I’ll be ordering the clear green white-oak for the frames from Eden Saw in Port Townsend so it will bend easily out of the steam box (oh yeah… I have to build an extension onto my steam box for the longer planks and frames on this boat).

moulds

mould 2

19 12 2011
sara

Karl, I just got caught up on your blog. You are doing such amazing work–I’m totally impressed with you and this project! I never knew if you ended up being able to mill the trees from our property, and think it is so cool that our trees will live on in the Bish! I’m looking forward to more updates.

19 12 2011
Karl Bischoff

Hi Sara. I haven’t been able to use much of your tree wood yet as it has another 2 years to air-dry properly. However… the ribbands need to bend quite a bit and be the length of the boat, so the fact that it is still green, and long, is perfect. Thanks again.

20 12 2011
Wayne

Bro, All I can say is WOW! Moving along a lot faster than I ever imagined….keep the pics and updates coming.

20 12 2011
mhk

Yo Captn
Nice to see thar ribs-yar be float’n her be open’n day! Light the fire in yer steamer!! Looking very seaworthy KB!

23 12 2011
leslie phinney

this is quite impressive karl….not many people can make something that will live on through so many generations after they are gone, your dad would be proud for sure .

31 01 2012
Karl Bischoff

Gone quite a long time due to holidays and skiing in Idaho. Now about to head to NYC for a week to see Jherek (nephew) perform his orchestral pieces with David Byrne. But I have managed to finally get the transom frame built and mounted. It took quite a while… first a lot of head scratching, then some mulling, then pondering, then laminating, then routing, lots of planing. I needed to use my hoist and some scaffolding to lift it up high enough to attach. At least I can start with my ribbands now… and shaping some floors.

Transom frame

Transom frame

17 02 2012
thegumbos

friggin’ beautiful!!

15 03 2012
Karl Bischoff

Have now finished the rabbett for the entire length. Now comes another long job of cutting 68 frame sockets for the butt of each frame to sit in as I steam bend all the 1.5 x 1.5 inch green oak frames into place. Luckily my bro has volunteered to help with the bending. He helped with the same project on the last boat. I don’t know how I would do that job alone. I also need to finish milling and attaching all the remaining ribbands prior to bending in the frames.

rabbett

rabbett

22 03 2012
Scott Sadil

I love this build.

Show us more.

Scott

22 03 2012
Karl Bischoff

Thanks for looking, Scott. The progress has been so slow (2 years now) that it gets embarrassing showing it. But now that each step actually shows progress, I hope to post more often.

14 05 2012
Karl Bischoff

Slight setback this weekend. Someone decided to cut a hole in the back of the shop, load up a bunch of tools and a thousand 14×2 square-drive silicon-bronze screws (about $5,000 total) and run out the front door. Someone is enjoying my Festool sander/vac, but is in for a shocker since I just used it on a boat haulout smoothing out some bottom paint. Hopefully they get a noseful of toxic dust and die. Just sayin.

hole in the wall

18 06 2012
Karl Bischoff

Due to needing to be back at work at the office, not much has happened lately. I’ve finally got the burglary stuff resolved (added a big monitored alarm system, outside motion-sensing lights, insurance claims resolved). BTW: Safeco was totally AWESOME. They were nice to work with and very prompt. It seems like everytime I go there I notice more things missing. You don’t notice a lot till you reach out for that tool and it’s gone. I’ve now replaced most of my planes, bronze hardware, my 2-ton hoist, Festool vac and sander, etc.

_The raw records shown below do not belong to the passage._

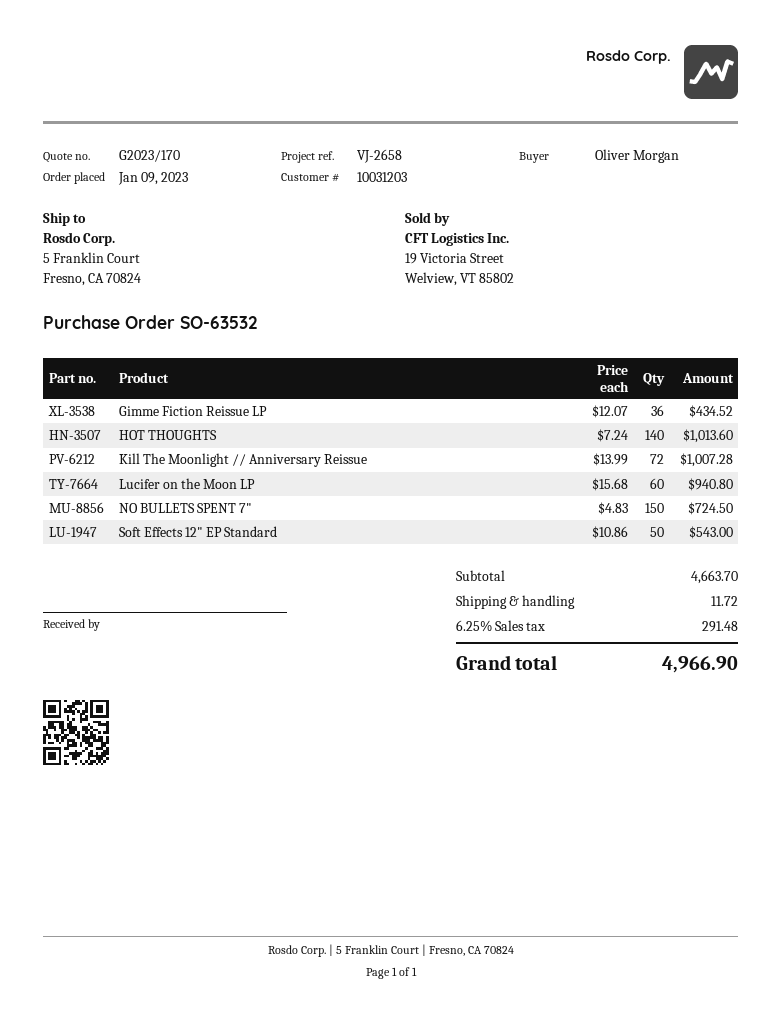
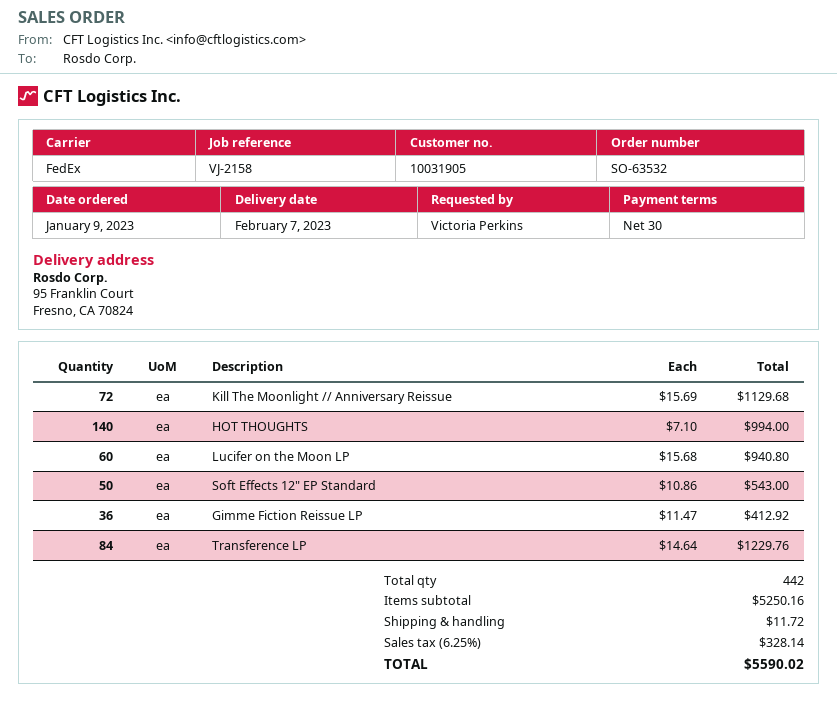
customer number: 10031203 -> 10031905
reference: VJ-2658 -> VJ-2158
ordered by: Oliver Morgan -> Victoria Perkins
ship to: 5 Franklin Court, Fresno, CA 70824 -> 95 Franklin Court, Fresno, CA 70824
Gimme Fiction Reissue LP: 36 x 12.07 = 434.52 -> 36 x 11.47 = 412.92
HOT THOUGHTS: 140 x 7.24 = 1013.60 -> 140 x 7.10 = 994.00
Kill The Moonlight // Anniversary Reissue: 72 x 13.99 = 1007.28 -> 72 x 15.69 = 1129.68
NO BULLETS SPENT 7": 150 x 4.83 = 724.50 -> none
Transference LP: none -> 84 x 14.64 = 1229.76
subtotal: 4663.70 -> 5250.16
tax: 6.25% = 291.48 -> 6.25% = 328.14
total: 4966.90 -> 5590.02

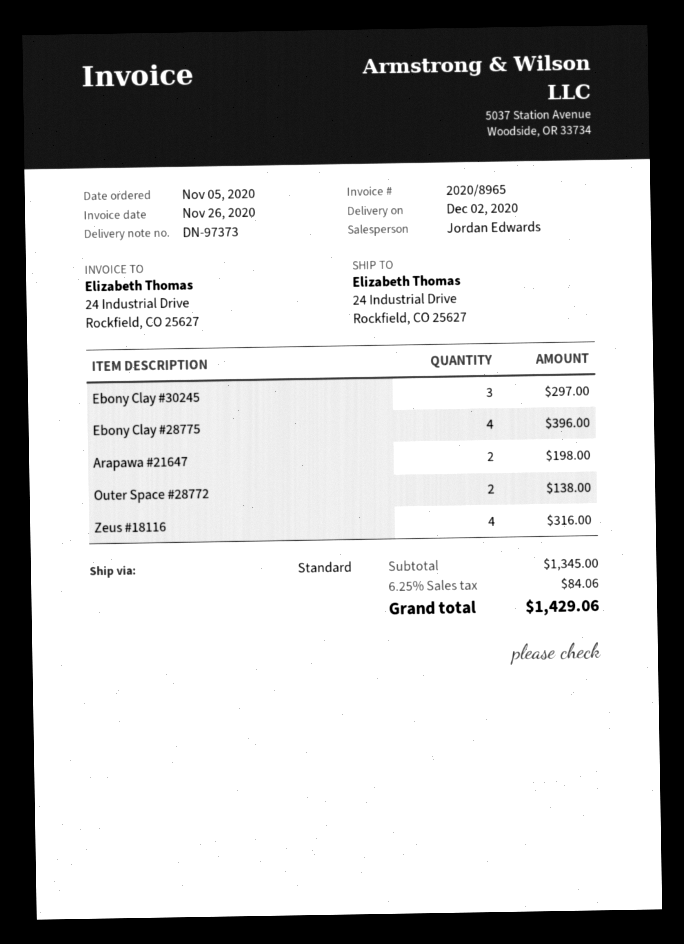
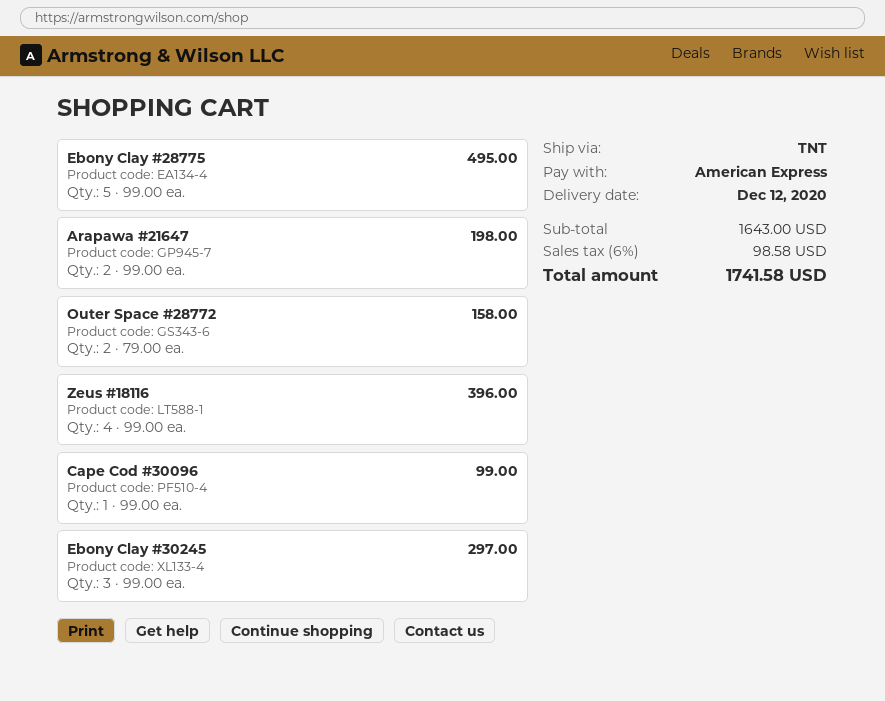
delivery date: 2020-12-02 -> 2020-12-12
shipping method: standard -> TNT
Ebony Clay #28775: 4 for 396.00 -> 5 for 495.00
Outer Space #28772: 2 for 138.00 -> 2 for 158.00
Zeus #18116: 4 for 316.00 -> 4 for 396.00
Cape Cod #30096: none -> 1 for 99.00
subtotal: 1345.00 -> 1643.00
tax: 6.25% = 84.06 -> 6% = 98.58
total: 1429.06 -> 1741.58

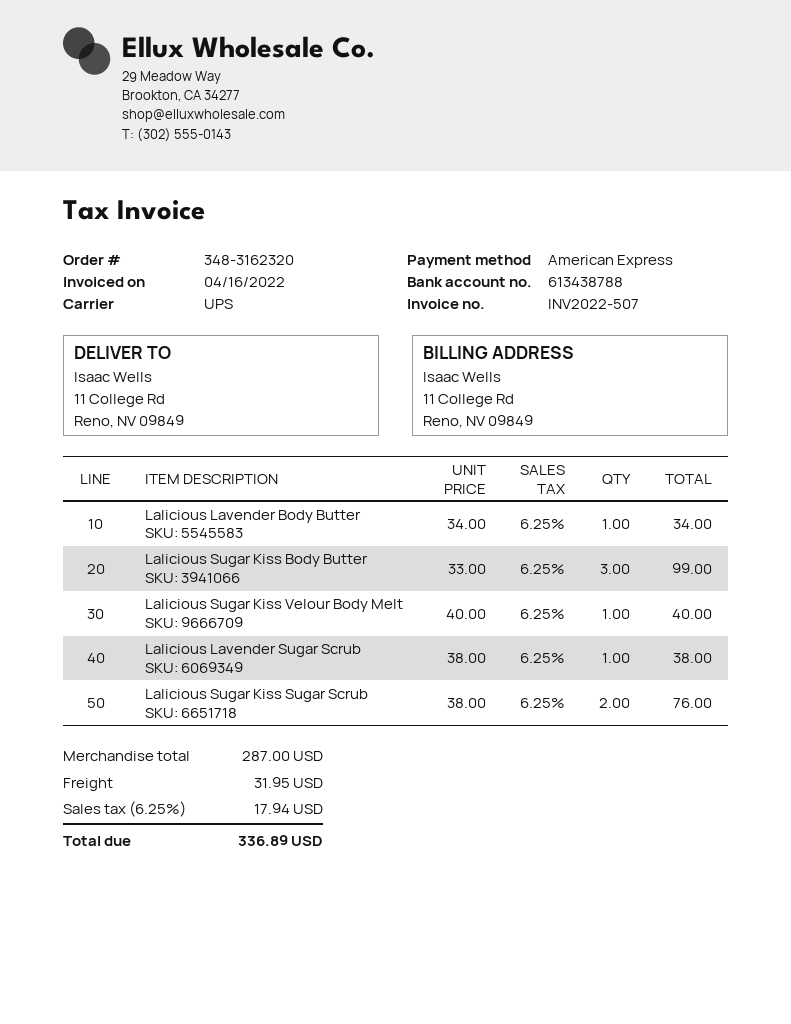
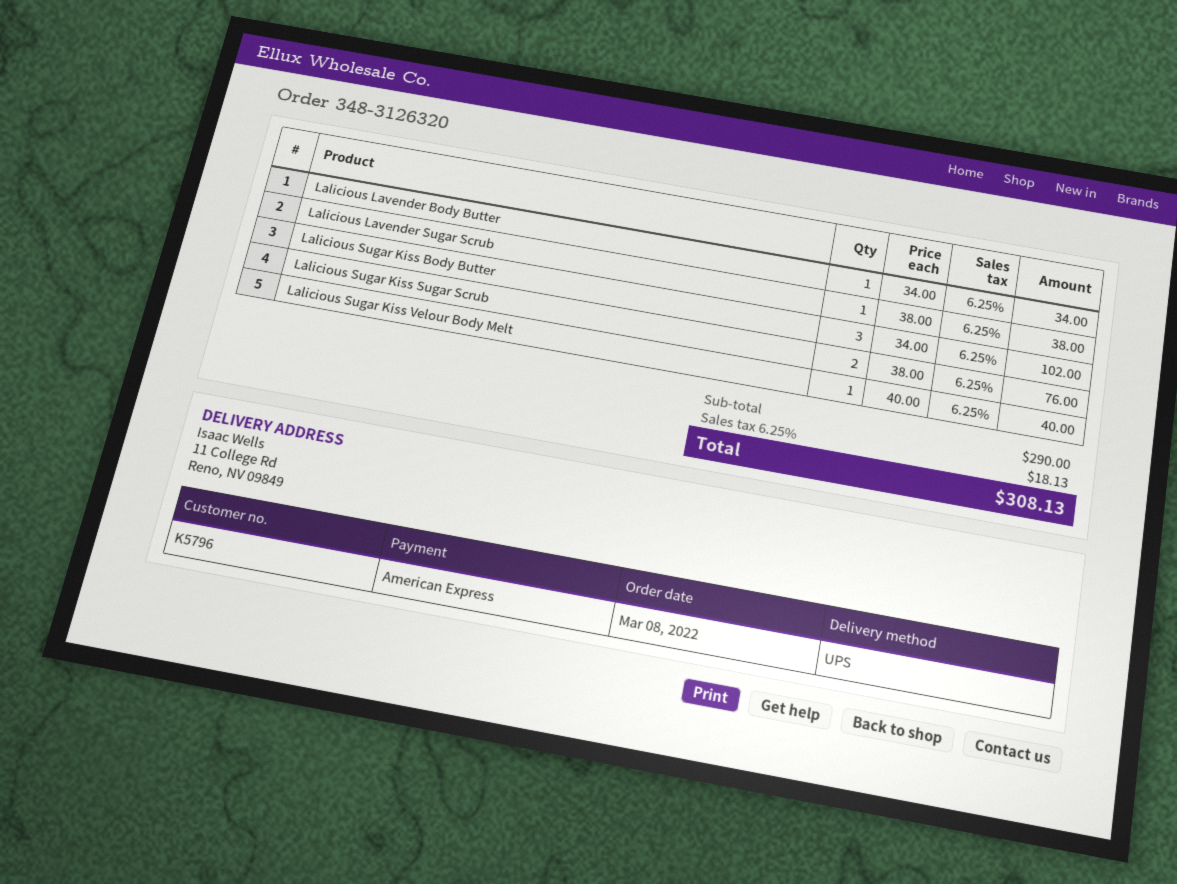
order number: 348-3162320 -> 348-3126320
Lalicious Sugar Kiss Body Butter: 3 x 33.00 = 99.00 -> 3 x 34.00 = 102.00
subtotal: 287.00 -> 290.00
shipping: 31.95 -> none
tax: 6.25% = 17.94 -> 6.25% = 18.13
total: 336.89 -> 308.13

Anyway… I’ve now got the ribbands on and am currently marking them up for frame placement. All the frame sockets are cut and Adam at Edensaw is trying to locate some green bending white oak for me. I will be steam-bending in 66 1.5×1.5 inch 8 foot pieces. Hopefully can finish it in 3 days (yeah, right). I’ll be enlisting family and friends to help out. Each piece gets steamed for 1.5 hours and we have 30 seconds to get it into the boat, hammered into the socket, bent against the ribbands, and attached (temporarily). Later the planking will be screwed to the frames.

ribbands

18 06 2012
Wayne

Glad to hear insurance resolved and place secure. Now as I said in my email, get your ass back to work….the shop is way too clean!

23 08 2012
Karl Bischoff

Finally… my bending oak got delivered. Freshly cut white oak from Tennessee, via EdenSaw (Adam) in Port Townsend. I’ve been getting ready for the frames. The green oak came as 9/4 x 16″ x 12′. I first had to joint an edge of each timber, then run them thru the band saw to get them 1 5/8 x 9/4. Those timbers were HEAVY. I’m guessing at least 150 lbs each. Next I will run them all thru the surface planer many times to dimension them to 1.5 x 1.5 x 12′. That will take at least another day. Then each piece will be squared off on one end, the end soaked in cuprenol, and coated overall with boiled linseed oil (to retain the heat long enough to do the bending). Then I need to gather as many troops as I can muster for the bending process. We have 66 frames to be steamed and bent into place. Two long days should do it.

5 09 2012
OscarK

Please show details of the steam bending including pics of the help positioning the frame. I suppose 30 sec is not a long time to worry about pics. Hopefully a more delicate member of the family can take care of that. Perhaps a video could be taken? Thanks for the posts.

24 09 2012
Brian George

Found your blog via Wood News Online. Want to stay tuned in. So very interesting. If I was in Seattle, I would be more than happy to help out but, live in Wisconsin.

24 09 2012
Karl Bischoff

Thanks for the note Brian. If you pass thru Seattle let me know and I’ll give you the 5 minute tour.

8 10 2012
Karl Bischoff

Had a great weekend of steam bending. With the help of my brother Kurt, the two Steves and a Marty, we got 66 green white-oak frames bent into the ribbands. Lots of cleanup to do making sure everything will run true for the planks. Then it’s time to build, attach and final shape the floors. They are 8/4 oak and will have three bronze bolts on each side to attach to the frames (plus thru-bolts and drifts in to the purpleheart keel).

8 10 2012
Brandon Walker

Awesome guys, it’s really starting to come along! Keep up the good work!

12 11 2012
Karl Bischoff

Had to spend a few days doing some housekeeping with the newly bent in oak frames. I decided to put in a screw in place of the keeper wires for some of the frame/ribband joints. Then I needed to fair some of the aft frames that had a tough time making the severe bend into the frame socket. Not too bad with the help of an adz.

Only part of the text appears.